Upcoming Events
-

Weird AI Wednesday: What the Luddites Can Teach Us About Societal Response to AI
Wednesday, November 19 6:00 PM - 9:00 PM
The Luddites were a 1800's-era movement of textile workers who smashed weaving machines because they feared being replaced.
Jason Yung revisits the Luddites as a case study in societal resistance to technological disruption and asks: what lessons do they offer for today’s adaptation to AI, especially under scenarios of large-scale displacement and economic restructuring?
-

AI Safety Thursday: Introduction to Corrigibility
Thursday, November 20 6:00 PM - 9:00 PM
Rubi Hudson will discuss the concept of "corrigibility", where an AI is willing to accept updates to its goal, why it's important for AI safety, challenges to achieving it, and some promising new work on the subject.
-

AI Policy Tuesday: Predicting Shifts in AI-driven Security Risks
Tuesday, November 25 6:00 PM - 9:00 PM
Will AI driven security risks be more severe before the development of transformative AI, or after?
Wim Howson Creutzberg will give an overview of current research on how the severity and nature of risks stemming from the development of advanced AI are expected to change over time, drawing centrally on “The Artificial General Intelligence Race and International Security".
-

AI Safety Thursday: Sandbagging - How Models Use Reward-Hacking to Downplay Their True Capabilities
Thursday, November 27 6:00 PM - 9:00 PM
Robert Adragna will report the results of his research on the growing ability and willingness of models to "sandbag" - that is, to deliberately suggest weaker capabilities during training via reward-hacking.
Past Events
-
AI Safety Thursdays: Avoiding Gradual Disempowerment
Thursday, July 3rd, 6pm-8pm
This talk explored the concept of gradual disempowerment as an alternative to the abrupt takeover scenarios often discussed in AI safety. Dr David Duvenaud examined how even incremental improvements in AI capabilities can erode human influence over critical societal systems, including the economy, culture, and governance.
-
AI Policy Tuesdays: Agent Governance
Tuesday, June 24th.
Kathrin Gardhouse presented on the nascent field of Agent Governance, drawing from a recent report by IAPS.
The presentation covered current agent capabilities, expected developments, governance challenges, and proposed solutions.
-
Hackathon: Apart x Martian Mechanistic Router Interpretability Hackathon
Friday, May 30 - Sunday, Jun 1.
We hosted a jamsite for Apart Research and Martian's hackathon.
-
AI Safety Thursdays: Advanced AI's Impact on Power and Society
Thursday, May 29th, 6pm-8pm
Historically, significant technological shifts often coincide with political instability, and sometimes violent transfers of power.
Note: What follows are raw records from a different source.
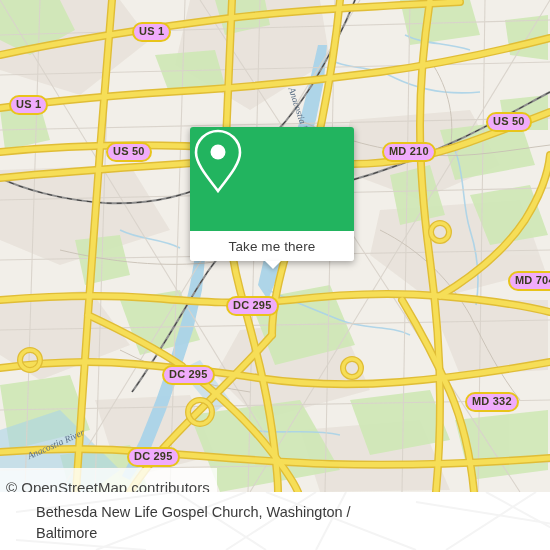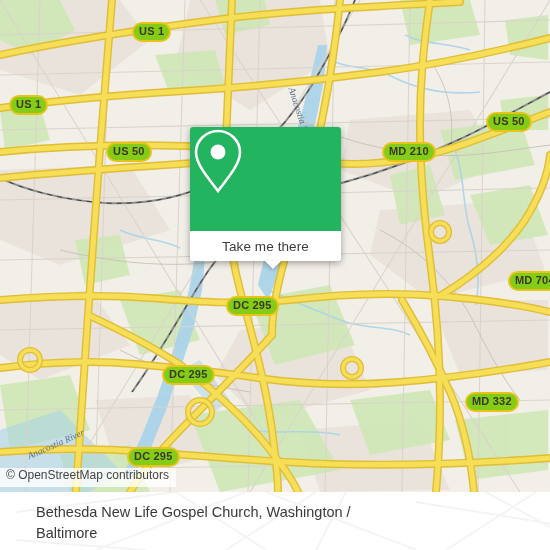--- a/index.html
+++ b/index.html
@@ -21,7 +21,7 @@
   
   .shield{
     position:absolute;
-    background:#84cc16;
+    background:#f0abfc;
     border:2px solid #e8c41a;
     border-radius:10px;
     color:#3a3a20;

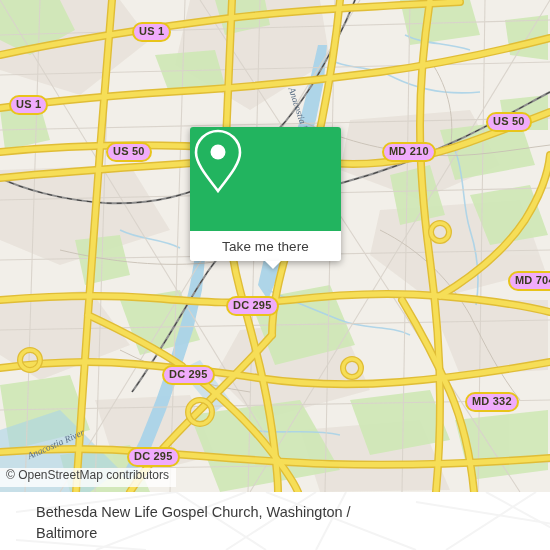--- a/index.html
+++ b/index.html
@@ -55,7 +55,7 @@
   
   .card{
     position:absolute;
-    left:190px;top:127px;width:151px;
+    left:190px;top:127px;width:164px;
     border-radius:3px;
     box-shadow:0 2px 7px rgba(0,0,0,.35);
     overflow:visible;

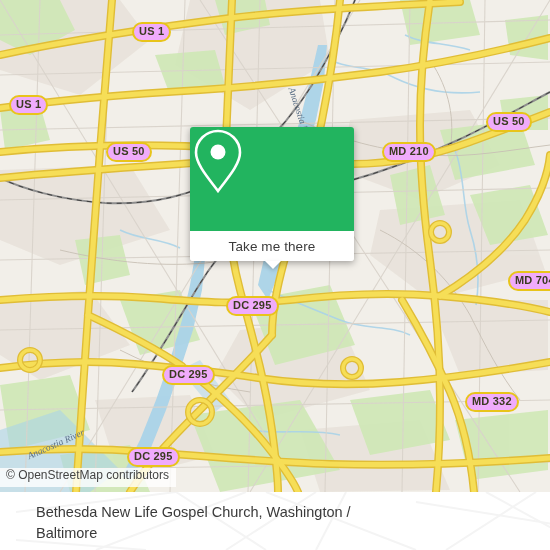--- a/index.html
+++ b/index.html
@@ -91,9 +91,9 @@
     position:absolute;left:0;top:468px;
     background:rgba(255,255,255,.80);
     color:#444;
-    font-size:12px;
+    font-size:15px;
     line-height:14px;
-    padding:0 7px 5px 6px;
+    padding:13px 7px 5px 6px;
     white-space:nowrap;
   }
Should we expect AI to follow this pattern, or are there reasons to hope for a smooth transition to the post AI world?
Anson Ho drew upon economic models, broad historical trends, and recent developments in deep learning to guide us through an exploration of this question.
-
AI + Human Flourishing: Policy Levers for AI Governance
Sunday, May 4, 2025.
Considerations of AI governance are increasingly urgent as powerful models become more capable and widely deployed. Kathrin Gardhouse delivered a presentation on the available mechanisms we can use to govern AI, from policy levers to technical AI governance. It was a high-level introduction to the world of AI policy to get a sense of the lay of the land.
-
AI Safety Thursday: "AI-2027"
Thursday April 24th, 2025.
On April 3rd, a team of AI experts and superforecasters at The AI Futures Project, published a narrative called AI-2027 outlining a possible scenario of explosive AI development and takeover occurring during the coming 2 years.
Mario Gibney guided us through a presentation and discussion of the scenario where we explore how likely it is to actually track reality in the coming years.